Social Justice Committee:
Meeting throughout the summer, the Silberman Social Justice Committee is an open committee that brings together stakeholders from across our community – students, faculty, staff, and alumni. This summer, smaller working groups will be formed within the committee, to engage readings/resources and facilitate concrete commitments to institutional and community accountability for social change. All are invited and encouraged to take part. Please contact Professor Willie Tolliver, email@example.com, or Professor Colleen Henry,firstname.lastname@example.org, for further information.
Experts will be invited to facilitate conversations with Silberman students, faculty, and staff pertaining to racial justice and equity. We will provide more information shortly. In addition, Hunter College will be holding a series of public programs through Roosevelt House on the historical and political context of racism and efforts to advance racial equity. You will receive information about these programs from President Raab’s office.
Teaching and Learning
Integrating Just Practice and Anti-Racist Pedagogy Across the Curriculum:
In collaboration between faculty, students, staff, and field education partners, we are developing a cohesive plan to integrate an abiding commitment to just practice and racial equity across every area of our curriculum. We intend to ensure that all teaching at the Silberman SSW explicitly recognizes and sustains attention to anti-Black and anti-Brown racism, racial inequity, and the injustices that intersect racial inequities. This will include teaching the historical contexts of racist practices and policies so as to ensure a fuller understanding of systemic racism as it exists today.

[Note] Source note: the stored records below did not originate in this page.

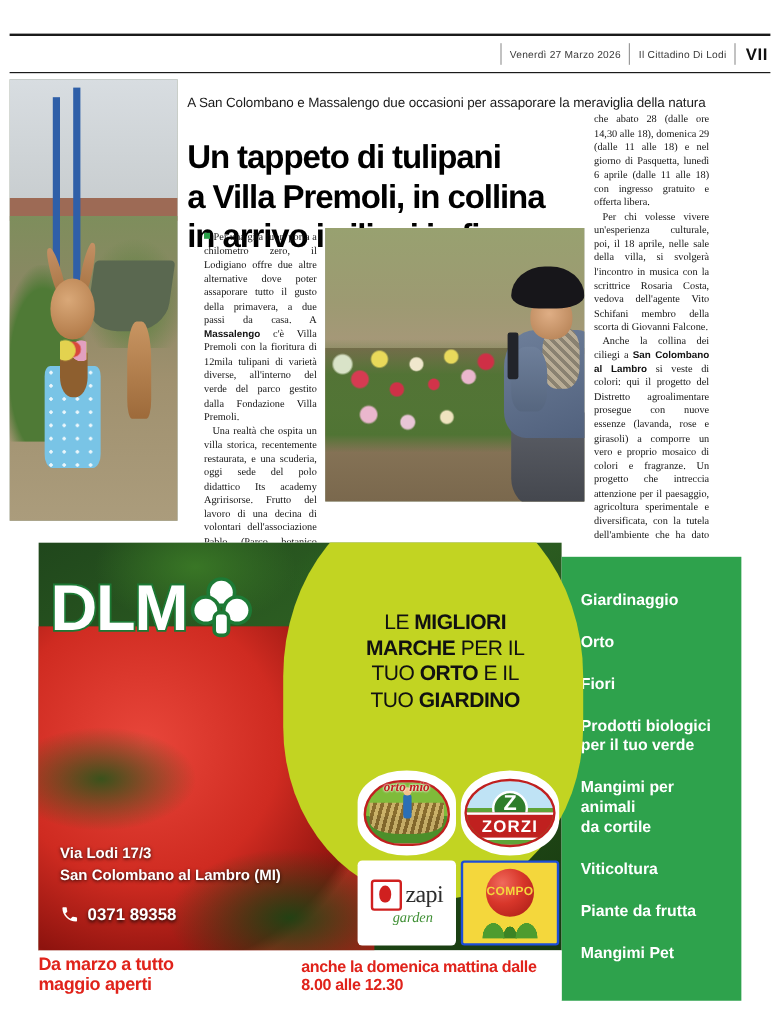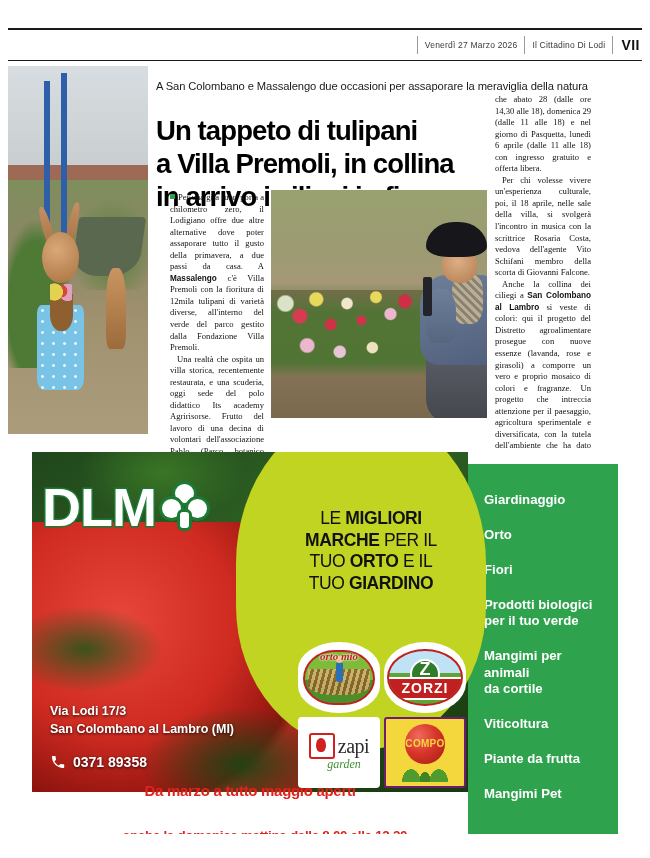--- a/index.html
+++ b/index.html
@@ -397,7 +397,7 @@
 
   .brand-compo {
     background: #f4d73c;
-    border: 2px solid #701a75;
+    border: 2px solid #1d4ed8;
     border-radius: 3px;
     flex-direction: column;
   }

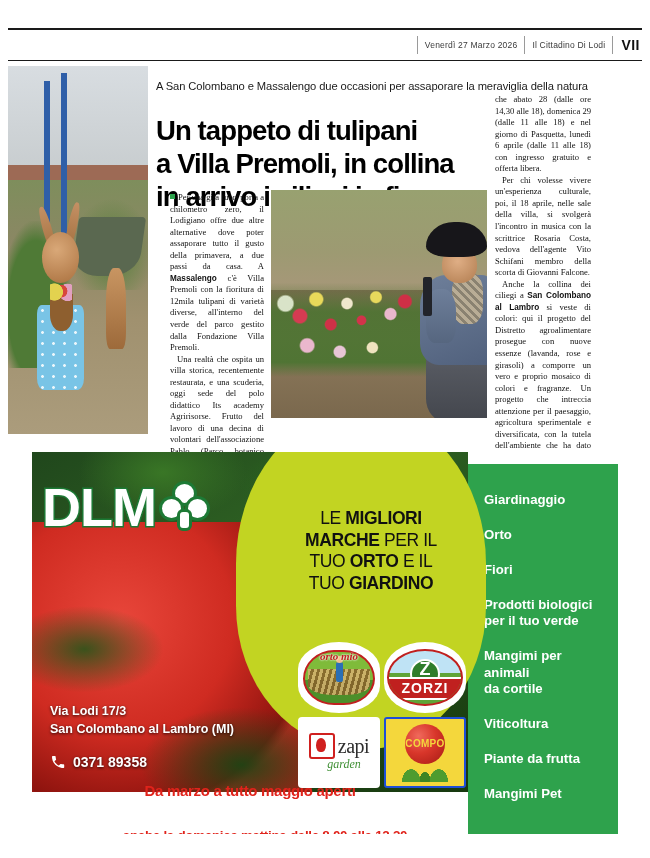--- a/index.html
+++ b/index.html
@@ -476,7 +476,7 @@
     background: #ffffff;
     z-index: 4;
     display: flex;
-    flex-direction: column;
+    flex-direction: row;
     align-items: center;
     justify-content: center;
     gap: 28px;

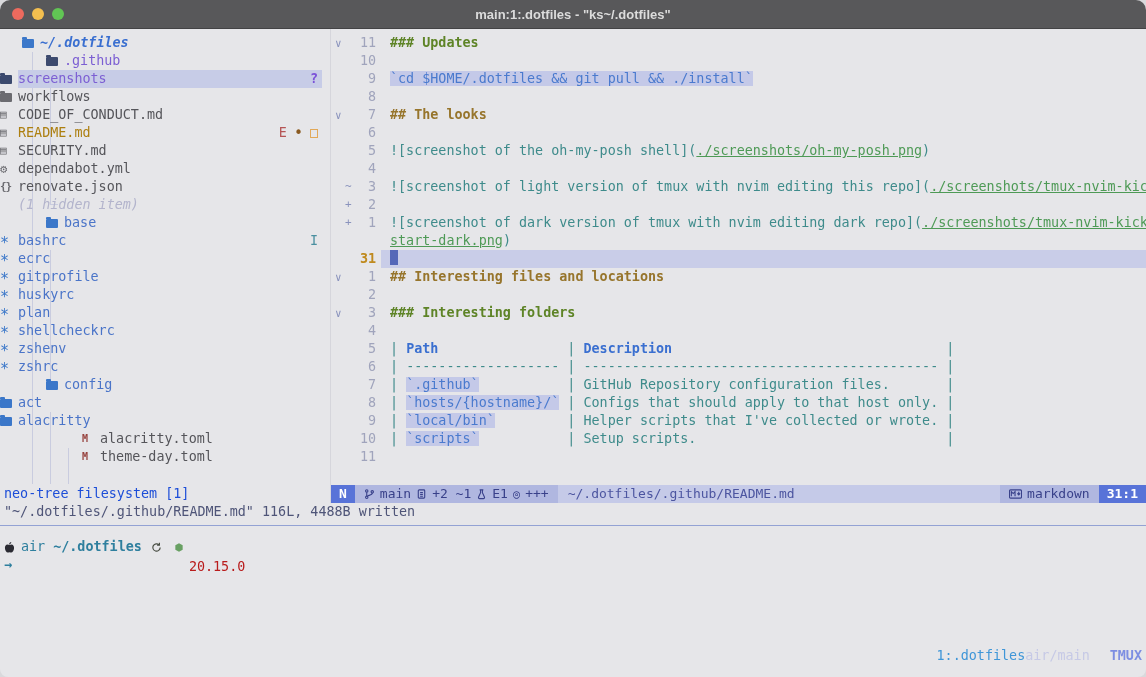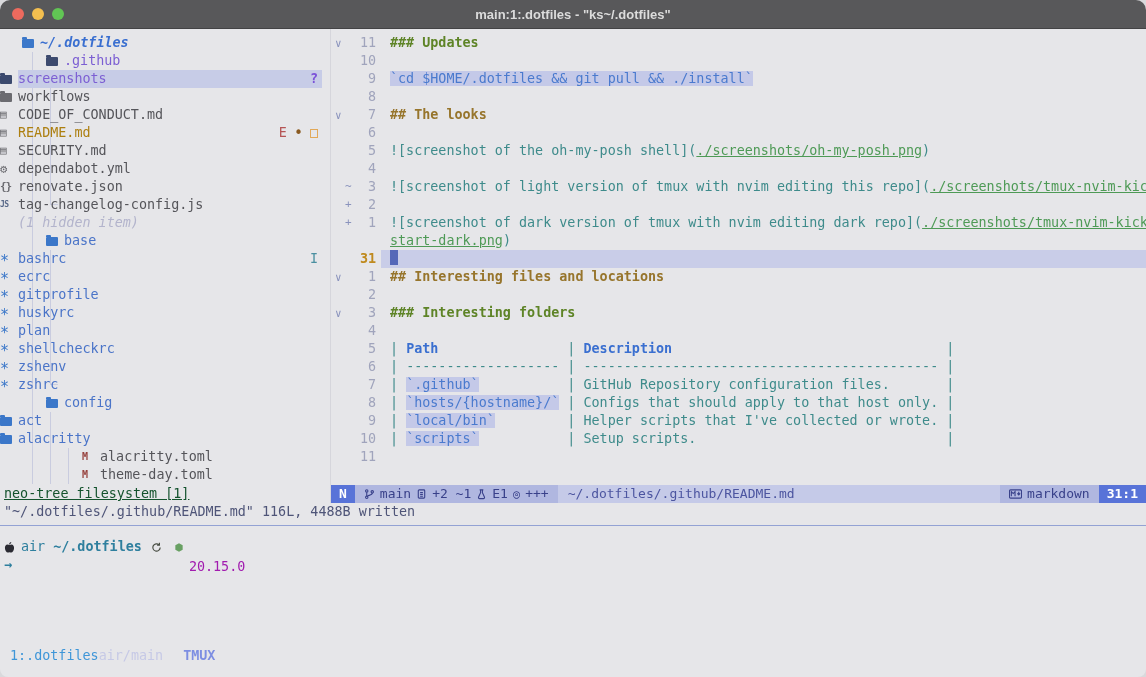--- a/index.html
+++ b/index.html
@@ -172,10 +172,6 @@
             <div class="trow d2">
               <span class="ticon c-gray ic-braces">{}</span>
               <span class="tlabel t-gray">renovate.json</span>
-            </div>
-            <div class="trow d2">
-              <span class="ticon c-slate ic-js">JS</span>
-              <span class="tlabel t-gray">tag-changelog-config.js</span>
             </div>
             <div class="trow d2">
               <span class="ticon c-gray"></span>

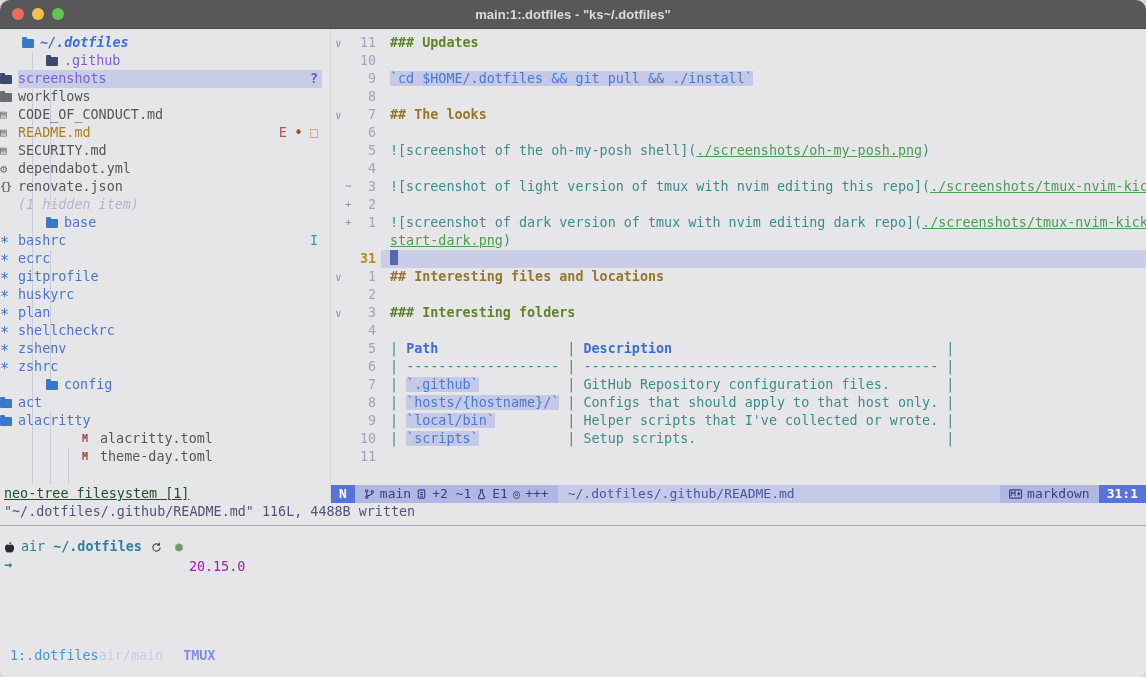--- a/index.html
+++ b/index.html
@@ -46,7 +46,7 @@
   .b-dot{color:#8a5a20;font-size:15px;}
   .b-orange{color:#e0962e;}
   .b-cursor{color:#4a8fa0;}
-  .tree-status{position:absolute;left:4px;bottom:0;height:18px;color:#14532d;text-decoration:underline;}
+  .tree-status{position:absolute;left:4px;bottom:0;height:18px;color:#1d4ed8;}
   
   .editor{flex:1;position:relative;padding-top:5px;box-sizing:border-box;border-left:1px solid #d6d6dc;overflow:hidden;}
   .eline{height:18px;display:flex;white-space:pre;}

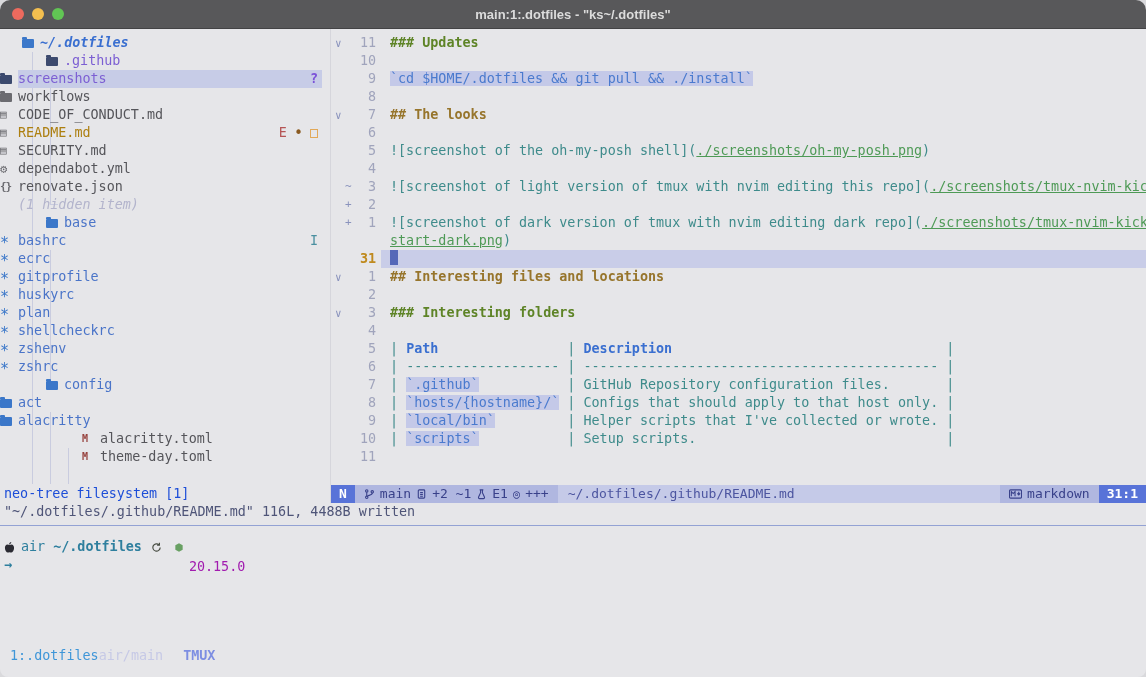--- a/index.html
+++ b/index.html
@@ -85,7 +85,7 @@
   .promptline .path{font-weight:bold;margin-right:9px;}
   .refresh-w{color:#4a4f45;margin-right:12px;display:flex;align-items:center;}
   .node-w{color:#68a063;margin-right:5px;display:flex;align-items:center;}
-  .node-ver{color:#a21caf;margin-top:40px;}
+  .node-ver{color:#b91c1c;margin-top:40px;}
   .arrowline{height:18px;color:#2e7f9e;font-weight:bold;}
   .apple-w{color:#2b2b33;display:flex;align-items:center;}
   

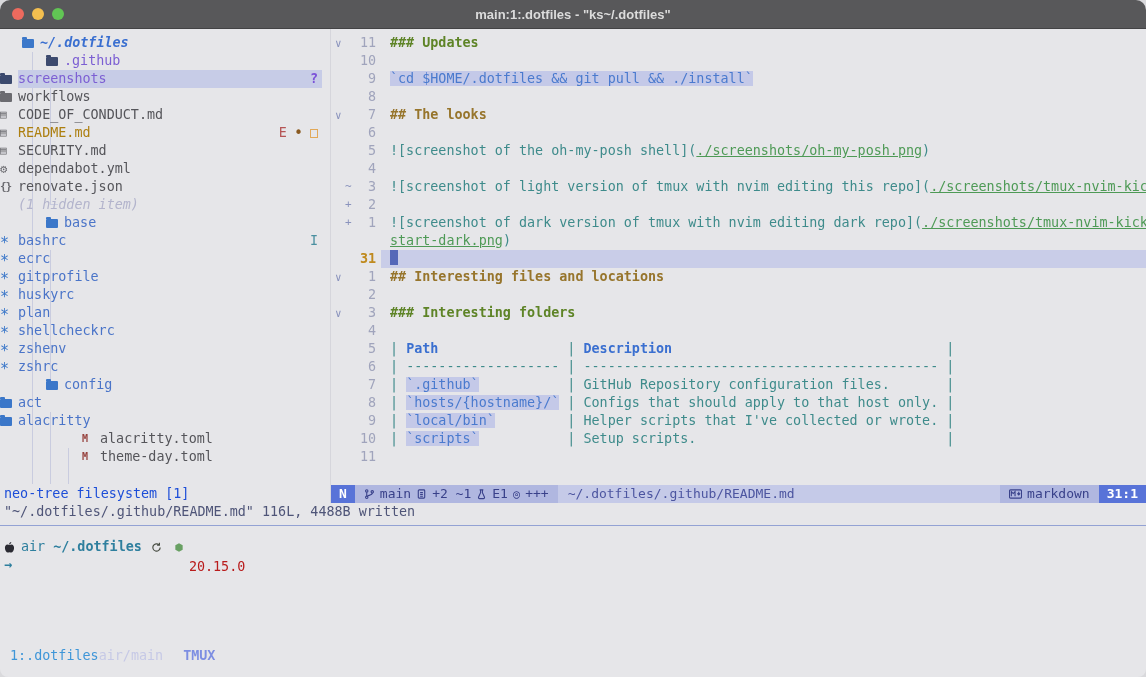--- a/index.html
+++ b/index.html
@@ -90,7 +90,7 @@
   .apple-w{color:#2b2b33;display:flex;align-items:center;}
   
   .tmuxbar{position:absolute;top:617px;left:0;right:0;height:20px;display:flex;align-items:center;
-    justify-content:flex-start;padding:0 10px;box-sizing:border-box;}
+    justify-content:flex-end;padding:0 4px;box-sizing:border-box;}
   .tmux-win{color:#3f96d8;}
   .tmux-right{display:flex;gap:20px;align-items:center;}
   .tmux-session{color:#c6c9e6;}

Building Faculty and Field Educator Capacity:
Beginning immediately, and continuing throughout the academic year, collaborative steps are being taken to enhance faculty and field educators’ capacities to commit fully to the aforementioned teaching plan. These include the dialogue groups described above; ongoing collaborations with students; dedicated conversations among Method, Fields of Practice, Sequence, and other curricular area faculty and chairs; and special trainings and speaker series facilitated by experts in anti-racist pedagogy.
Building Upon the Silberman Field Education Cooperative:
In response to extraordinary student interest in the Silberman Field Education Cooperative and in strengthening our Field Education curriculum around a commitment to just practice, we are building new ways for students to directly shape Field Education. This summer, students who expressed interest in being part of the Cooperative will be invited to share their perspectives and ideas about Field Education pedagogy, along with action areas where they would like to be involved. A communication, with a form for gathering this information, is being sent out this week. Based on this input, the Field Education Cooperative will create working groups comprising students, alumni, and field advisors. Each group will provide topic-specific, concrete, actionable feedback to the main Field Education Cooperative body.
Additional Student Supports
Silberman Student Resources:
The Department of Student Services is available to students throughout the summer and the academic year, providing a range of supports, resources, and referrals. Please do not hesitate to contact Rob Lorey at email@example.com.
Hunter College Student Resources:
Student supports are also available through Hunter College, including the expanded Counseling and Wellness Services resources outlined in President Raab’s recent message. Please email firstname.lastname@example.org or call (212) 772-4931.
The above efforts are only a few cornerstones of an evolving path forward, as we redouble our dedication to just Social Work practice and education. We are committed to demonstrable actions as we forge ahead together as a community to live the mission of our profession as we respect the humanity of all individuals.